The trial of Doherty and the other members of the M60 gang began in early May 1981, on charges including three counts of murder. On 10 June, Doherty and seven other prisoners, including Angelo Fusco and the other members of the IRA unit, took a prison officer hostage at gunpoint in Crumlin Road Jail. After locking the officer in a cell, the eight took other officers and visiting solicitors hostage, also locking them in cells after taking their clothing. Two of the eight wore officers' uniforms while a third wore clothing taken from a solicitor, and the group moved towards the first of three gates separating them from the outside world.

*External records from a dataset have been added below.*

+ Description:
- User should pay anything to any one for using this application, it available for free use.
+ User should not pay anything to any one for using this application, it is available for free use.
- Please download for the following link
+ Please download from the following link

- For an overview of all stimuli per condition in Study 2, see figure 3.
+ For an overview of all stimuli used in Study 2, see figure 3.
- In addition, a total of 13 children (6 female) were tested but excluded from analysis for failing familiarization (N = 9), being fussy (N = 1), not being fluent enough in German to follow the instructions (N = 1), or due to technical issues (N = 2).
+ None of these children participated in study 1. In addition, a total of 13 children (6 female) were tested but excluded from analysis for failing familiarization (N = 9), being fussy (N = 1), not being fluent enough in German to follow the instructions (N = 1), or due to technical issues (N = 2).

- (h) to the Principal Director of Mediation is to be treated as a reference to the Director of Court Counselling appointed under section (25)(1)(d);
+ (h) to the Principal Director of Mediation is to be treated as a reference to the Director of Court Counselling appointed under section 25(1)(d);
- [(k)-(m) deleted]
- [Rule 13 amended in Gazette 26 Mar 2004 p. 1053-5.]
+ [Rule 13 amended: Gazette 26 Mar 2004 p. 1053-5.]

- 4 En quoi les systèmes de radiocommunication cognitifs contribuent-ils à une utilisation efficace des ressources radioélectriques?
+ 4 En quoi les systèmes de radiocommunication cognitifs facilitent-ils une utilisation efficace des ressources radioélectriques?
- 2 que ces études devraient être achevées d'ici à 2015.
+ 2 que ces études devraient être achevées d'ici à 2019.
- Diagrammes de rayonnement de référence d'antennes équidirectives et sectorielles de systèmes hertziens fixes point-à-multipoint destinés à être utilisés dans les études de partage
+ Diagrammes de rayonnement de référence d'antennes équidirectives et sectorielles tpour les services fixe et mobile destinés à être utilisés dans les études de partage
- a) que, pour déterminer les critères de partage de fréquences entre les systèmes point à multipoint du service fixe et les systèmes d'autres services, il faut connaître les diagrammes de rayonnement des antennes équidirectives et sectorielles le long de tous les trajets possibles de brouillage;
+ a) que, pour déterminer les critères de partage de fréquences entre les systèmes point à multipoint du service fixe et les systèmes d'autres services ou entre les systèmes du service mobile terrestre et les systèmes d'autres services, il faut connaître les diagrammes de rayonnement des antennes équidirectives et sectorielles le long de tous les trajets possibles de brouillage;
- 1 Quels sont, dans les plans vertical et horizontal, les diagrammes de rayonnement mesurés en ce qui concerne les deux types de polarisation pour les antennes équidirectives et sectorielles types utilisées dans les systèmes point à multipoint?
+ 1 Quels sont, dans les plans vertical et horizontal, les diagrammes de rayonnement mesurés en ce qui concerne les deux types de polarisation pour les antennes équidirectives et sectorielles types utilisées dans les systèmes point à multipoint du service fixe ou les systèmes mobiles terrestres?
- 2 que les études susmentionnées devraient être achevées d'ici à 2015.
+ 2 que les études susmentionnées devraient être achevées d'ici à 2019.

They took the officer on duty at the gate hostage at gunpoint, and forced him to open the inner gate. An officer at the second gate recognised one of the prisoners and ran into an office and pressed an alarm button, and the prisoners ran through the second gate towards the outer gate. An officer at the outer gate tried to prevent the escape but was attacked by the prisoners, who escaped onto Crumlin Road. As the prisoners were moving towards the car park where two cars were waiting, an unmarked RUC car pulled up across the street outside Crumlin Road Courthouse. The RUC officers opened fire, and the prisoners returned fire before escaping in the waiting cars. Two days after the escape, Doherty was convicted ''trial in absentia, in absentia'' and sentenced to life imprisonment with a minimum recommended term of 30 years.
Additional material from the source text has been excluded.